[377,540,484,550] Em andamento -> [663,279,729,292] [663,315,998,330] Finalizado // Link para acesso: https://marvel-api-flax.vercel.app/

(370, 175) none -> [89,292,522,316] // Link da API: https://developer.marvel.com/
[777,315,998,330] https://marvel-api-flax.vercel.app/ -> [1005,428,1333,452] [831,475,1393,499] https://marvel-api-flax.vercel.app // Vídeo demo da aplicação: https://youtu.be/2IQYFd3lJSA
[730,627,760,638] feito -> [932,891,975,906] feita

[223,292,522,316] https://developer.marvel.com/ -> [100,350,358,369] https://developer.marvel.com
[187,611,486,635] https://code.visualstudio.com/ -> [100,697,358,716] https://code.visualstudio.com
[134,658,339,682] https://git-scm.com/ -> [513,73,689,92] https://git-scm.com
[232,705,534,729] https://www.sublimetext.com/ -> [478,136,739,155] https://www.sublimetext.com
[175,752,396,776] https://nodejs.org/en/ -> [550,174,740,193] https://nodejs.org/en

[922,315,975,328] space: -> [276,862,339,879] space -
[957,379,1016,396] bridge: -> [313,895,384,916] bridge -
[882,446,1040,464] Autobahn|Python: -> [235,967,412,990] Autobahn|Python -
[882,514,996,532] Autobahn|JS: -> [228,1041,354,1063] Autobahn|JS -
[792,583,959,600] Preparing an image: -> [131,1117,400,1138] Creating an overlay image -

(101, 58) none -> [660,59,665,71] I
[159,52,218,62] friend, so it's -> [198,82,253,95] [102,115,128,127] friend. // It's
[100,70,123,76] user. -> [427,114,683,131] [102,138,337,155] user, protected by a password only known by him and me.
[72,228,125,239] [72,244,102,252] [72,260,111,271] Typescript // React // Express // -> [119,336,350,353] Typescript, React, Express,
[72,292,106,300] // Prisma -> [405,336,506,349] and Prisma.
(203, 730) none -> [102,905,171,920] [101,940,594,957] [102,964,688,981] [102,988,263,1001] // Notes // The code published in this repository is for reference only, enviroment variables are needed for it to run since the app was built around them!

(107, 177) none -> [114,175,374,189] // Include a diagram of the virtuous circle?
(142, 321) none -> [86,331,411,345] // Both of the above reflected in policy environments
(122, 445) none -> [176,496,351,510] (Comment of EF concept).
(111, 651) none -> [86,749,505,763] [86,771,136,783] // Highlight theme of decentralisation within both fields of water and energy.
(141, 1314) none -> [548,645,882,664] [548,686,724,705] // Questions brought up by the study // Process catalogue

Assignment:
Everything from the line that contains "[957,379,1016,396] bridge: ->" through the end of the records must be duplicated exactly, and nothing outside that range.

Result of the task:
[957,379,1016,396] bridge: -> [313,895,384,916] bridge -
[882,446,1040,464] Autobahn|Python: -> [235,967,412,990] Autobahn|Python -
[882,514,996,532] Autobahn|JS: -> [228,1041,354,1063] Autobahn|JS -
[792,583,959,600] Preparing an image: -> [131,1117,400,1138] Creating an overlay image -

(101, 58) none -> [660,59,665,71] I
[159,52,218,62] friend, so it's -> [198,82,253,95] [102,115,128,127] friend. // It's
[100,70,123,76] user. -> [427,114,683,131] [102,138,337,155] user, protected by a password only known by him and me.
[72,228,125,239] [72,244,102,252] [72,260,111,271] Typescript // React // Express // -> [119,336,350,353] Typescript, React, Express,
[72,292,106,300] // Prisma -> [405,336,506,349] and Prisma.
(203, 730) none -> [102,905,171,920] [101,940,594,957] [102,964,688,981] [102,988,263,1001] // Notes // The code published in this repository is for reference only, enviroment variables are needed for it to run since the app was built around them!

(107, 177) none -> [114,175,374,189] // Include a diagram of the virtuous circle?
(142, 321) none -> [86,331,411,345] // Both of the above reflected in policy environments
(122, 445) none -> [176,496,351,510] (Comment of EF concept).
(111, 651) none -> [86,749,505,763] [86,771,136,783] // Highlight theme of decentralisation within both fields of water and energy.
(141, 1314) none -> [548,645,882,664] [548,686,724,705] // Questions brought up by the study // Process catalogue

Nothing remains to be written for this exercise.